I have a collection of over 1000 board games and I am gleeful that I have a storage unit where I can keep the games. I visit it about once a month to trade out games that my gaming group played in the previous month for games we will be playing. It's a nice system, though I do need to get a better system of organization. I need to get some shelves in that unit.
May '10
Re: Why Do We Buy Stuff We Don't Need?
Rob - If you have a few old Cheers scripts, sign them and auction them off for Japan Relief or one of your other favorite endeavors.
Some folks junk is another's treasure. Make it work!
May '10
Re: Why Do We Buy Stuff We Don't Need?
Mom has three storage lockers, an enormous house, and is on Social Security. My stuff now fits neatly into two small rooms. Including shelves for real books!

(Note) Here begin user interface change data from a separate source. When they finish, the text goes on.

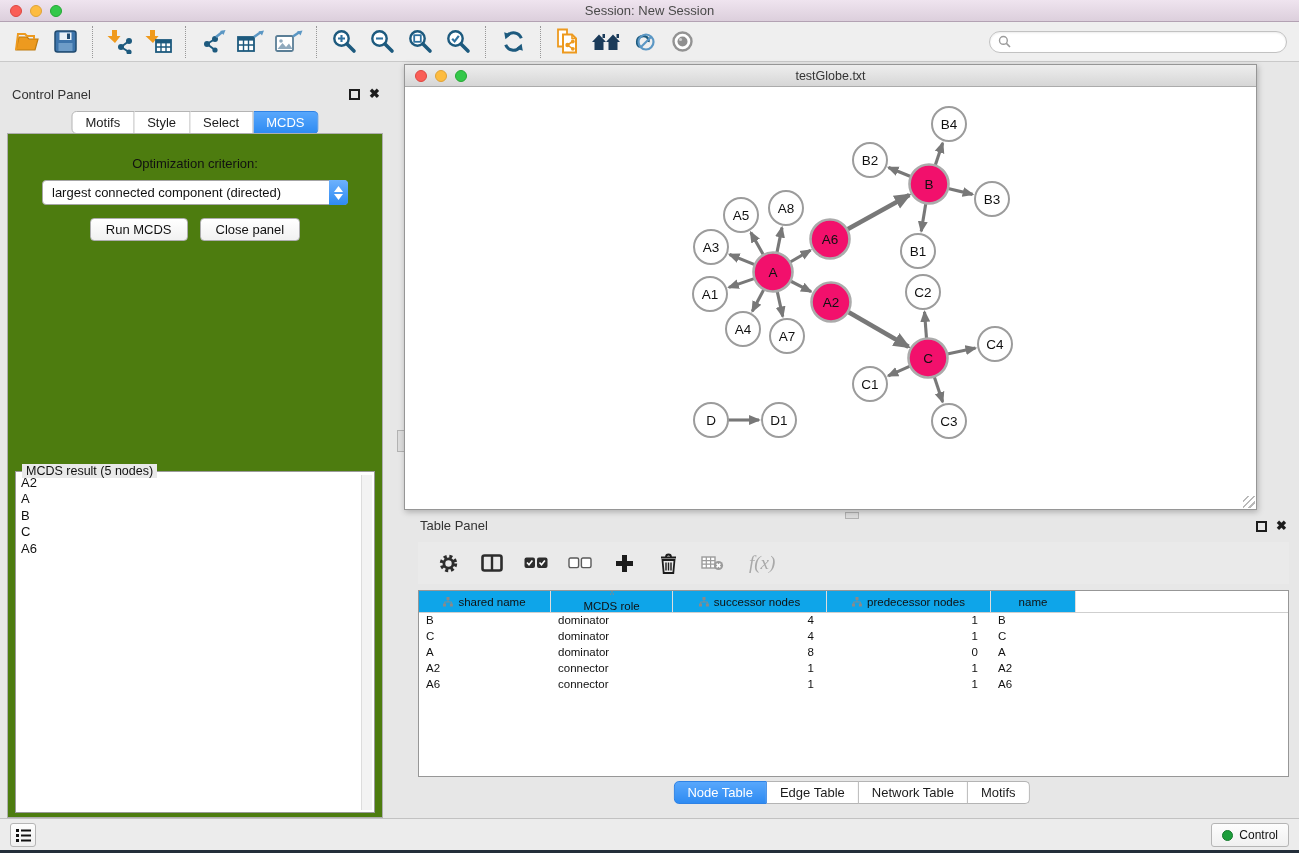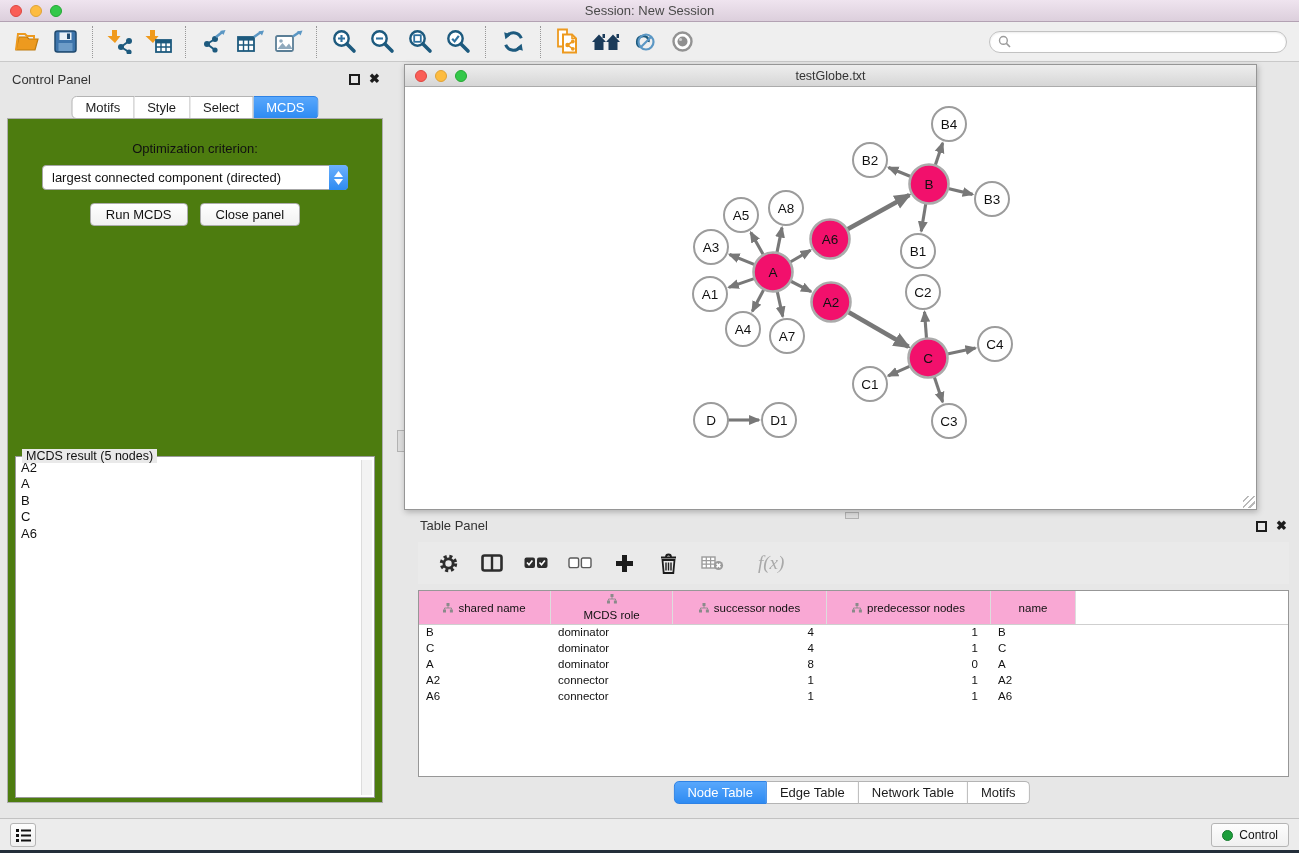"Control Panel" .control-panel { top: 65px -> 80px }
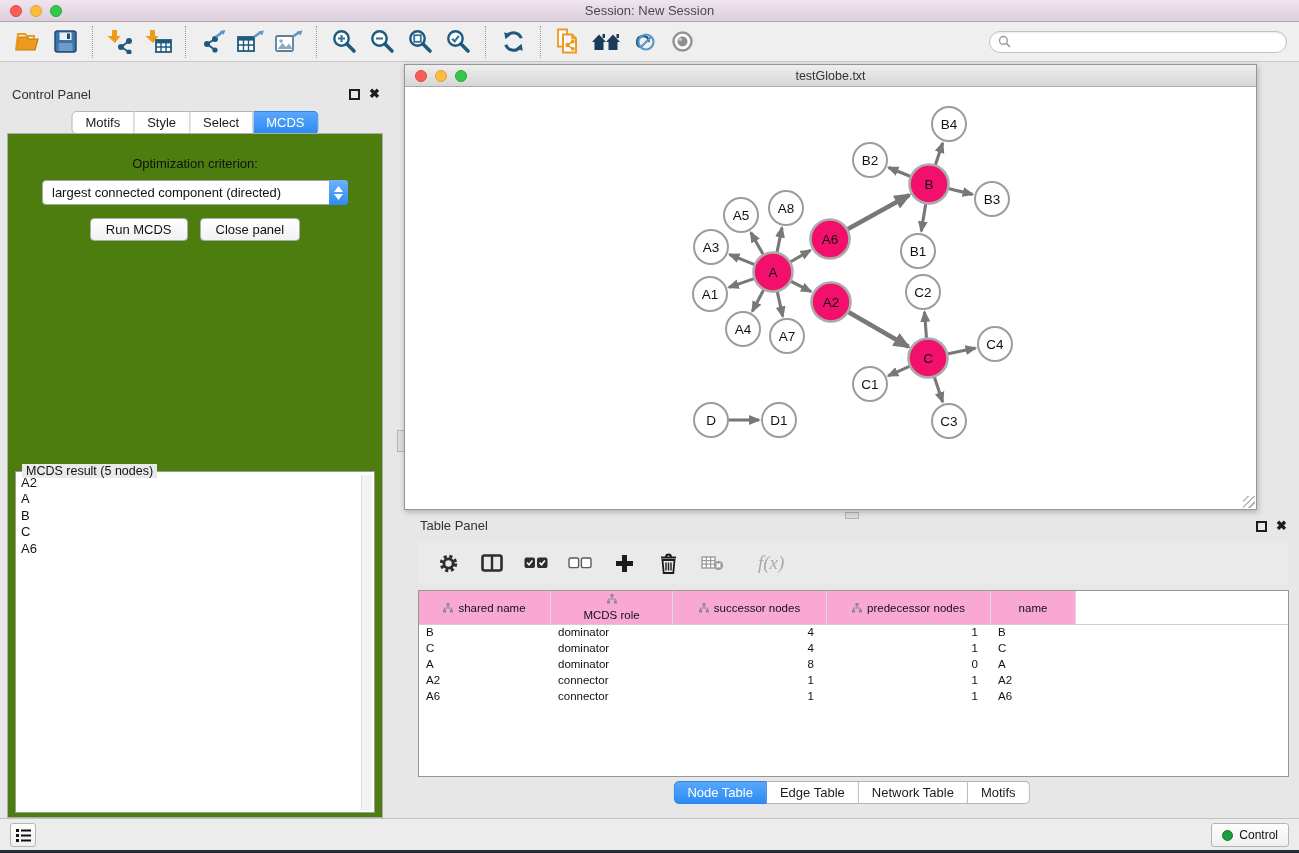"f(x)" .fx-label { margin-left: 24px -> 15px }
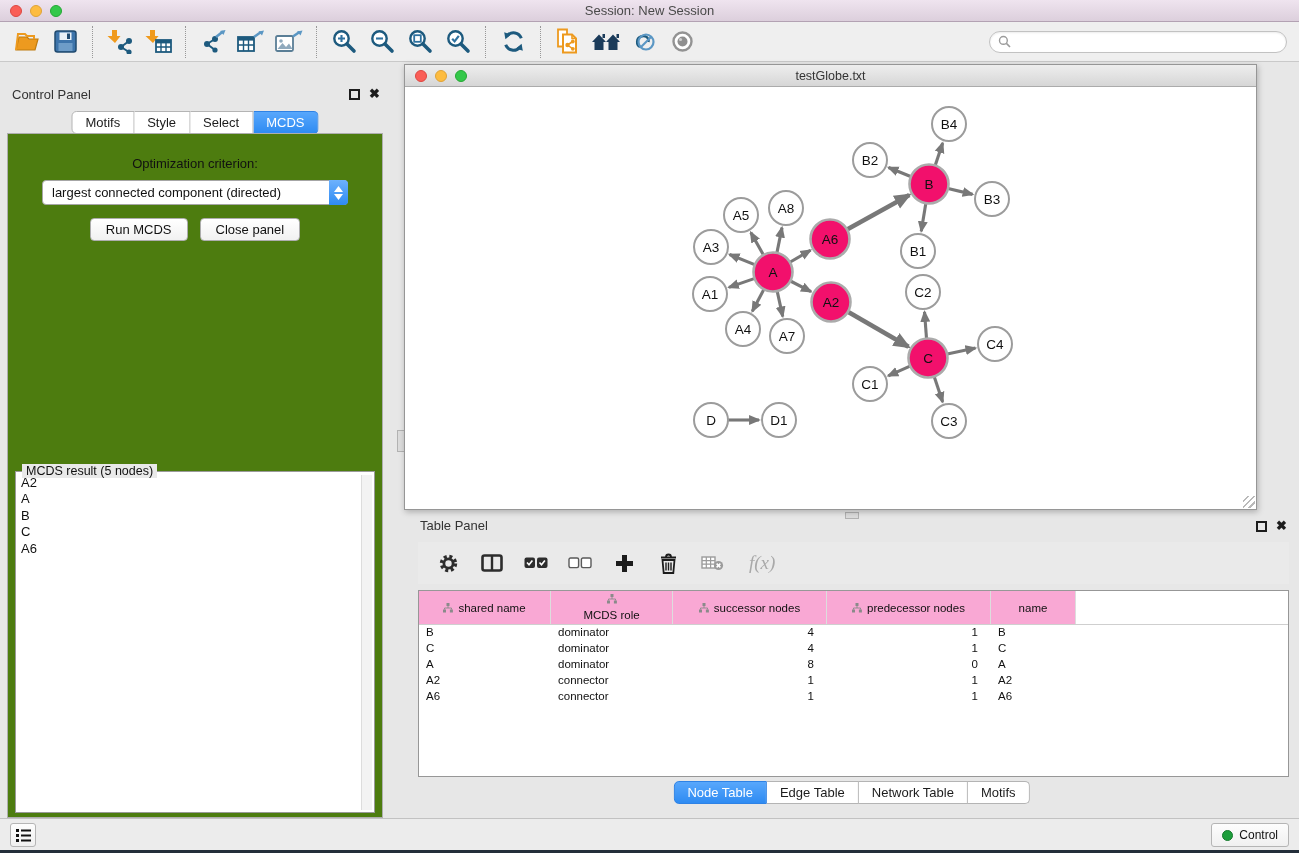"shared name" .dt-header { background: #f9a8d4 -> #0ea5e9; height: 34px -> 22px }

Sooooo, what are you planning to do when you ditch the iPad you bought because (gasp!) you can turn it upside down, but can't even play youtubes?
Apr '11
Re: Why Do We Buy Stuff We Don't Need?
It being Easter, I don’t think anyone would mind me bringing up Jesus’ recommendation on what to do with your unneeded Stuff.
Here wonderfully discussed by an actually funny Canadian conservative cartoonist, Dave Sim, who came to God in middle age.
Being a Sufi almost by inclination I had no stuff to accumulate, but I remember talking to Dave on the phone once about his Supercool Penthouse Apartment in Downtown Kitchner Ontario, the caviar and Dom and getting a limo to anywhere he wanted to go and I just couldn’t hold it in, the laughter.
He was silent a long moment and then he broke out too.
“Okay, It is pretty ridiculous,” he said after the gales of laughter ended....
Edited on April 23, 2011 at 11:42pmNov '10
Re: Why Do We Buy Stuff We Don't Need?
Дитто фор тче боозе.
May '10
Re: Why Do We Buy Stuff We Don't Need?
I'll take the free weights.
Jan '11
Re: Why Do We Buy Stuff We Don't Need?
Rob, I second the suggestion to donate scrips to a charity for auction. Also, your vinyl may be worth serious money to a collector. I do not agree w/ WSJ that booze is not essential: we're the parents of a toddler & a teen. :-)
Jan '11
Re: Why Do We Buy Stuff We Don't Need?
StickerShock - me like what you say. The battle can be won or lost at your front door. The most wonderful feeling is to have a net exit of "stuff" from your house. Don't bring it in! :-)
May '10
Re: Why Do We Buy Stuff We Don't Need?
Shhh. You're still trying to get people to buy Ricochet memberships, Rob.
Dec '10
Re: Why Do We Buy Stuff We Don't Need?
Make it a policy to move once every 5 years - it forces you to do a reevaluation of everything you own. We did a complete remodel of the downstairs of our house last summer, and the back of the SUV must have made about 50 trips to Goodwill. Next comes the upstairs...
Jul '10
Re: Why Do We Buy Stuff We Don't Need?
"I’ve rented a small storage space a kilometer or two from my house."
California has finally fallen into communism.